#### What is required:
Nothing should appear in the answer except the lines below from the line containing "top: 104px;" through the line containing "138px; top: 618px;", copied exactly, with pictures left out.

(Supplied material Opens)

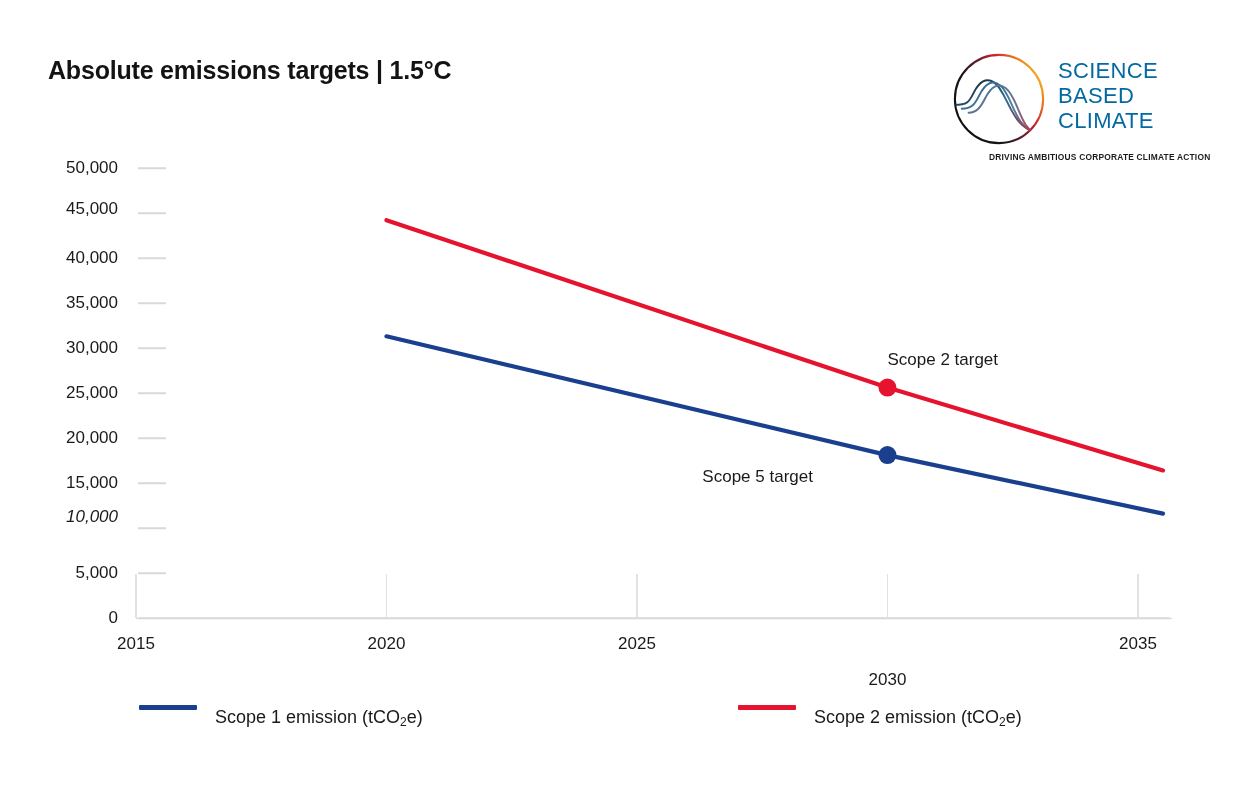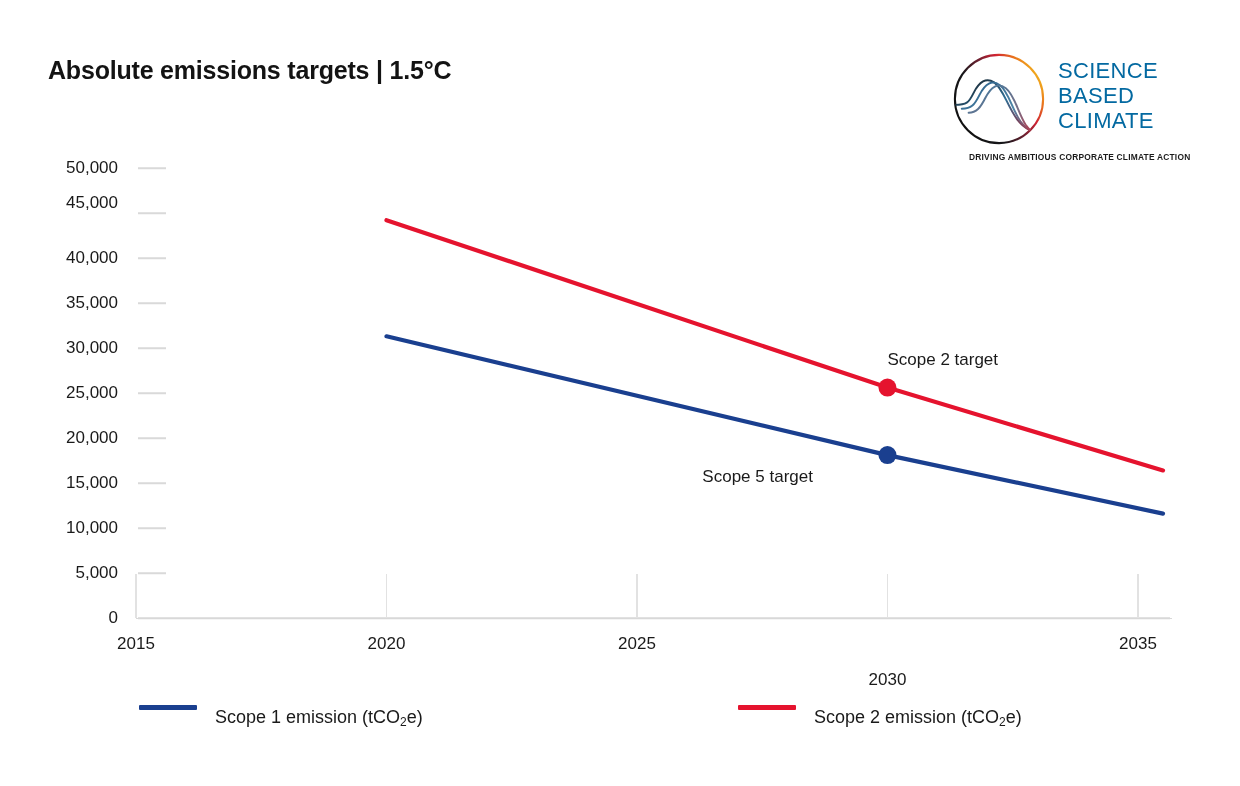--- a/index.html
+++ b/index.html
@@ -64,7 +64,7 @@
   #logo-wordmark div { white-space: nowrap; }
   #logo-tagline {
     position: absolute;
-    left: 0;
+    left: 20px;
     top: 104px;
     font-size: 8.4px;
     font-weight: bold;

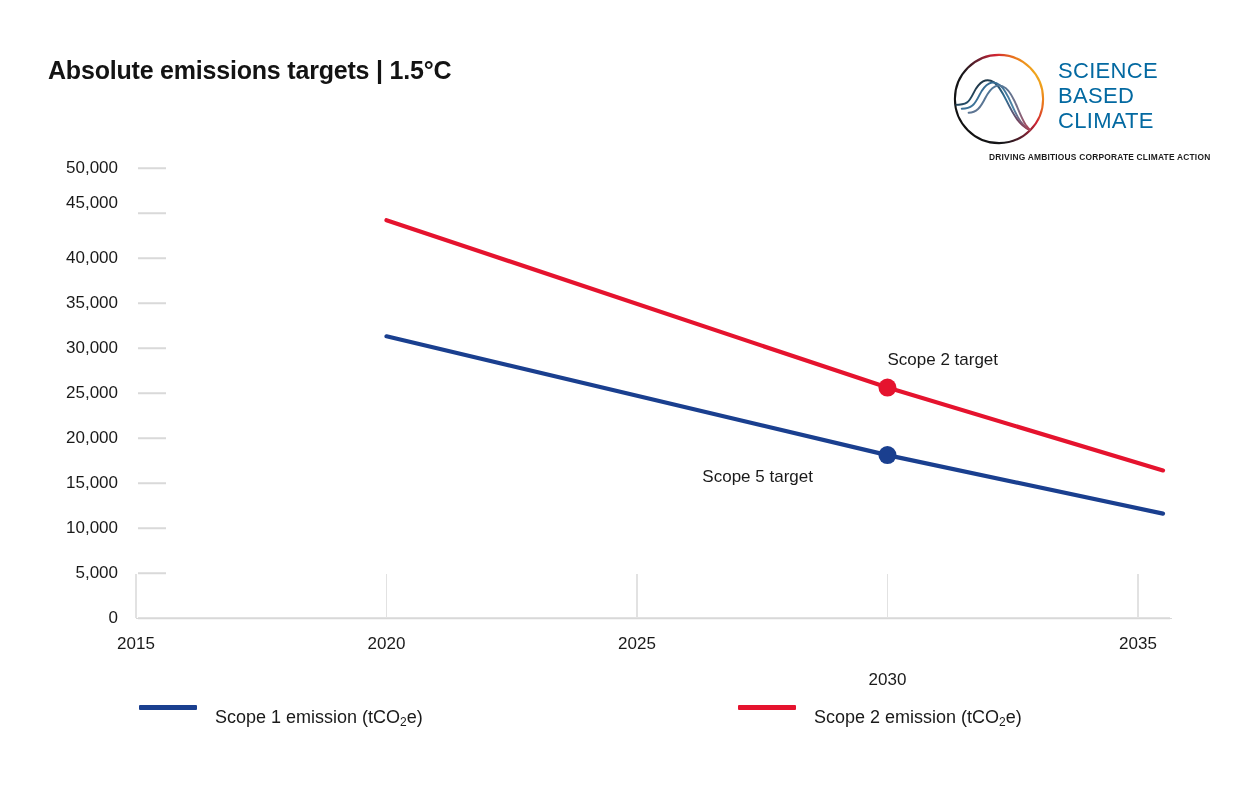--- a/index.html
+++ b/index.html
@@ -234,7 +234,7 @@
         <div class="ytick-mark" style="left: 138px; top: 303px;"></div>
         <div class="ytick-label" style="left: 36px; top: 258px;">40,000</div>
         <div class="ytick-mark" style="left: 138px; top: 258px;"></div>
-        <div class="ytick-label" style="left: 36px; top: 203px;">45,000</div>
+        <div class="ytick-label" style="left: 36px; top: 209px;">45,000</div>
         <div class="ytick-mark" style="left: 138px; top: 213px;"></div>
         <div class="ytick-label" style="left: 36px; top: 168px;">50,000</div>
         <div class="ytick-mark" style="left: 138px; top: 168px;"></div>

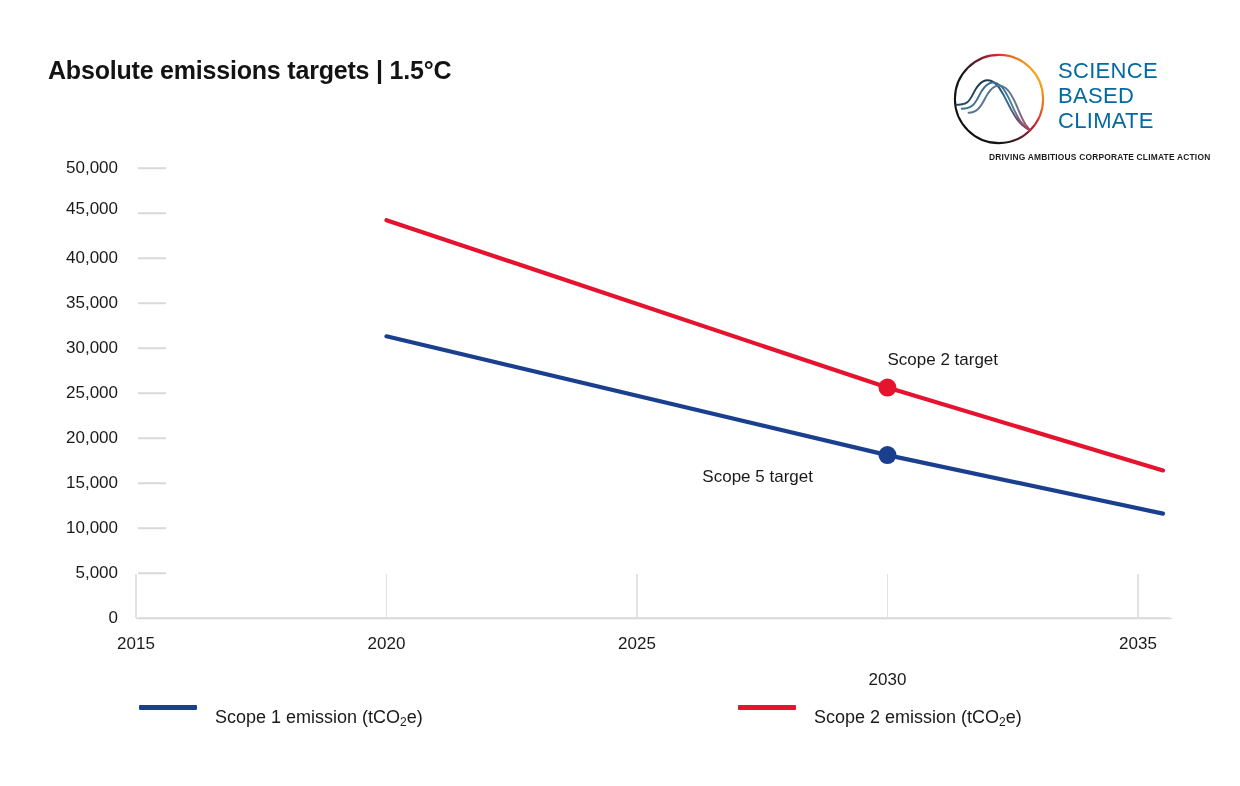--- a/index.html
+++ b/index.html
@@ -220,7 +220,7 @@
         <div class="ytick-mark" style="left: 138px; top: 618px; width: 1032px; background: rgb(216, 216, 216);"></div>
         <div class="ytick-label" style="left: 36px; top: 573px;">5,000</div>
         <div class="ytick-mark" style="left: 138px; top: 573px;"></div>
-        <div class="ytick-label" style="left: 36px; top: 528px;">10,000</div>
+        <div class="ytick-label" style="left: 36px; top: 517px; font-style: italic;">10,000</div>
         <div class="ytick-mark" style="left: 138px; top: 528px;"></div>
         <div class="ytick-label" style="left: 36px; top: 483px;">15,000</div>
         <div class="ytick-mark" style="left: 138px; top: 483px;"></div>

(Supplied material Closes)
(Supplied material Opens)

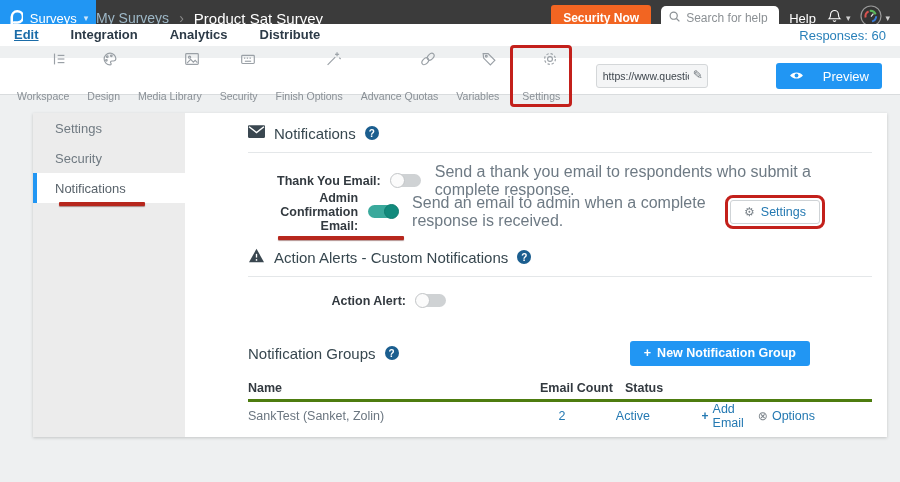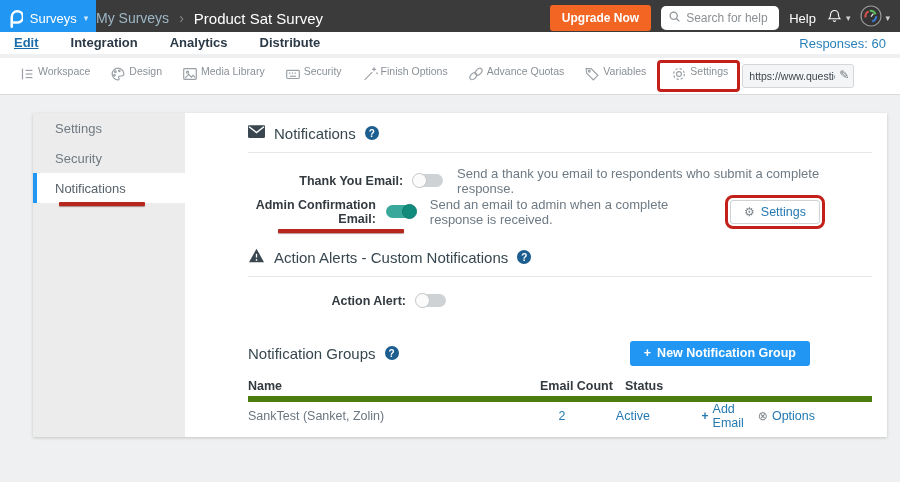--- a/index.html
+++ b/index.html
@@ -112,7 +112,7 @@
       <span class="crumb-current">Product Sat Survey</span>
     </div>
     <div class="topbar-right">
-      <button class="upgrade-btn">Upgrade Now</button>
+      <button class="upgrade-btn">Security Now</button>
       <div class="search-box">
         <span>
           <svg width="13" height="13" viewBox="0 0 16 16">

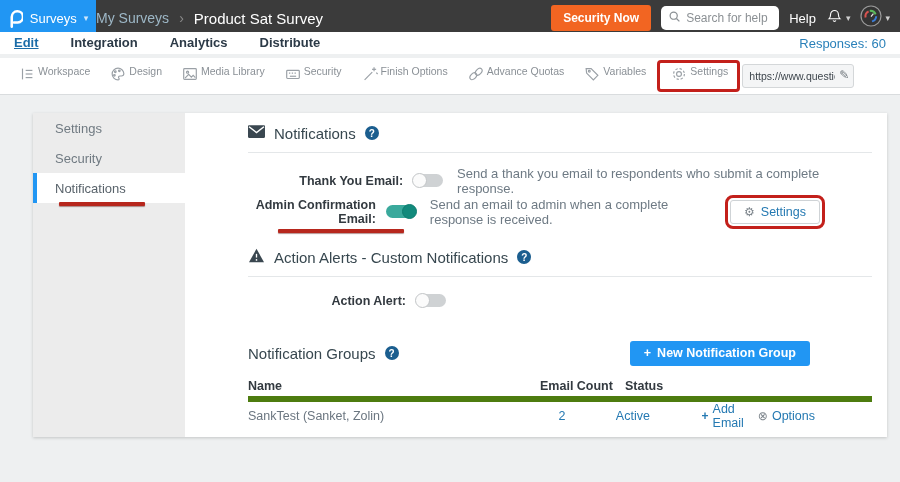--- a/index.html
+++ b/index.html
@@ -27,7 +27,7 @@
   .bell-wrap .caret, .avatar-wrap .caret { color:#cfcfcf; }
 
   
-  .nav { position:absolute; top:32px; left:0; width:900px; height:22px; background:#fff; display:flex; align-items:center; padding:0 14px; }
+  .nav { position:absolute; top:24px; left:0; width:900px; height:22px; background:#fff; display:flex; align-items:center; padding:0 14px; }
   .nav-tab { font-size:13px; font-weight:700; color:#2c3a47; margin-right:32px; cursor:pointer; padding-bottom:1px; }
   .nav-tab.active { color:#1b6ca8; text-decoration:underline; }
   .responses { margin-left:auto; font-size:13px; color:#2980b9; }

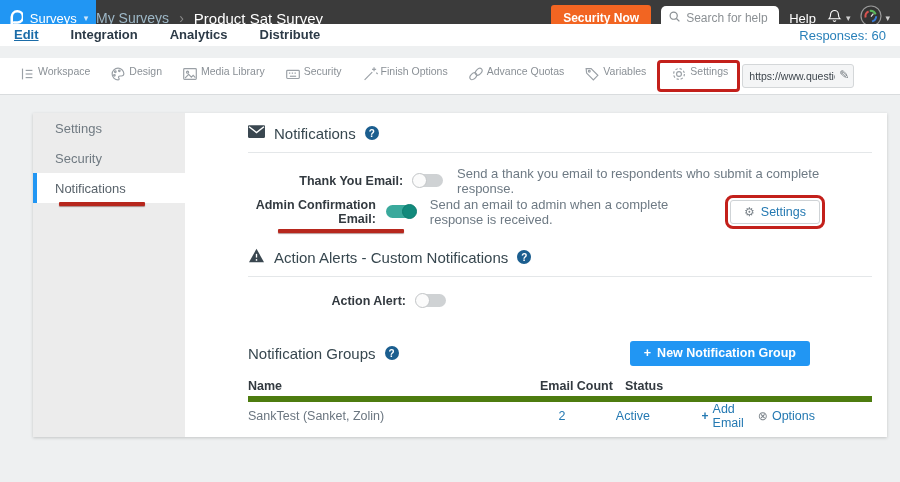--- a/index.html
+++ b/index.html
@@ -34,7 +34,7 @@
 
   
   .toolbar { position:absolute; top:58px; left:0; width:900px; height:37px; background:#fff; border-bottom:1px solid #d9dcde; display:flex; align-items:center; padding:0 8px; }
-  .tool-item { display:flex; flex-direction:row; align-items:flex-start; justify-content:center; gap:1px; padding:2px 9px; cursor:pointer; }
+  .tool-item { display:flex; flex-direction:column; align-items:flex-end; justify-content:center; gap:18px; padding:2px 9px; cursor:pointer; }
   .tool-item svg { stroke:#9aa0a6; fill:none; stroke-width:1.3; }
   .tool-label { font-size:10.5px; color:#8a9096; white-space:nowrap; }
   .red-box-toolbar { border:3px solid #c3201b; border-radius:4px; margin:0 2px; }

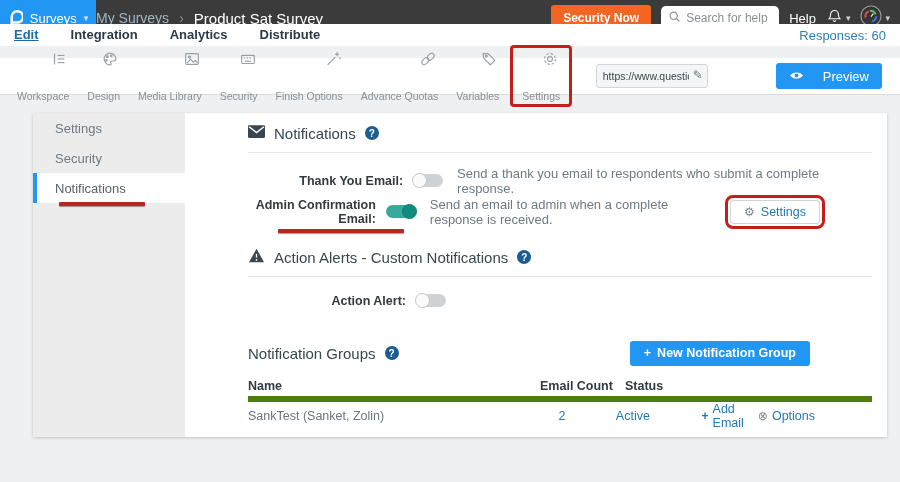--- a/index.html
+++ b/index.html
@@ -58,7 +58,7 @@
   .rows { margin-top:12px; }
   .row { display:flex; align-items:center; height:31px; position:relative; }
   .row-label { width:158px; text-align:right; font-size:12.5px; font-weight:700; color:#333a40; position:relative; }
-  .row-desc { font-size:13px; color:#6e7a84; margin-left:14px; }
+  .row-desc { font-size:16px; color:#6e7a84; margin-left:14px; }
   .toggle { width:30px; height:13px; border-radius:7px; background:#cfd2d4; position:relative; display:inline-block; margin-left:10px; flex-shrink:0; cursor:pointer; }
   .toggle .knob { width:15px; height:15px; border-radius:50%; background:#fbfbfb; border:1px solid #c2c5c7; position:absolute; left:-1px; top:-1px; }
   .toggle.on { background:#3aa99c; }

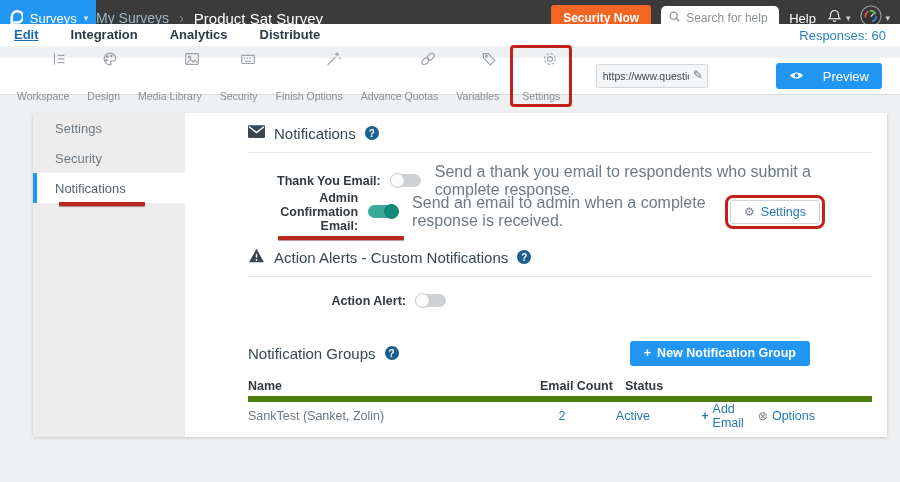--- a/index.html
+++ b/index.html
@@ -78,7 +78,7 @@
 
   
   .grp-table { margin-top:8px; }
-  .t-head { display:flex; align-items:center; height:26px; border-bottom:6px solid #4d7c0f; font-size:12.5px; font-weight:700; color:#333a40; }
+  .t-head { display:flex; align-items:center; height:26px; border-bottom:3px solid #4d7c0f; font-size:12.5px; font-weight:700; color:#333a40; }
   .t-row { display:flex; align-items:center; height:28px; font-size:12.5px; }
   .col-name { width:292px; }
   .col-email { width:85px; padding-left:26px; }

(Supplied material Closes)

#### Answer section:
     top: 104px;
     font-size: 8.4px;
     font-weight: bold;

--- a/index.html
+++ b/index.html
@@ -234,7 +234,7 @@
         <div class="ytick-mark" style="left: 138px; top: 303px;"></div>
         <div class="ytick-label" style="left: 36px; top: 258px;">40,000</div>
         <div class="ytick-mark" style="left: 138px; top: 258px;"></div>
-        <div class="ytick-label" style="left: 36px; top: 203px;">45,000</div>
+        <div class="ytick-label" style="left: 36px; top: 209px;">45,000</div>
         <div class="ytick-mark" style="left: 138px; top: 213px;"></div>
         <div class="ytick-label" style="left: 36px; top: 168px;">50,000</div>
         <div class="ytick-mark" style="left: 138px; top: 168px;"></div>

--- a/index.html
+++ b/index.html
@@ -220,7 +220,7 @@
         <div class="ytick-mark" style="left: 138px; top: 618px; width: 1032px; background: rgb(216, 216, 216);"></div>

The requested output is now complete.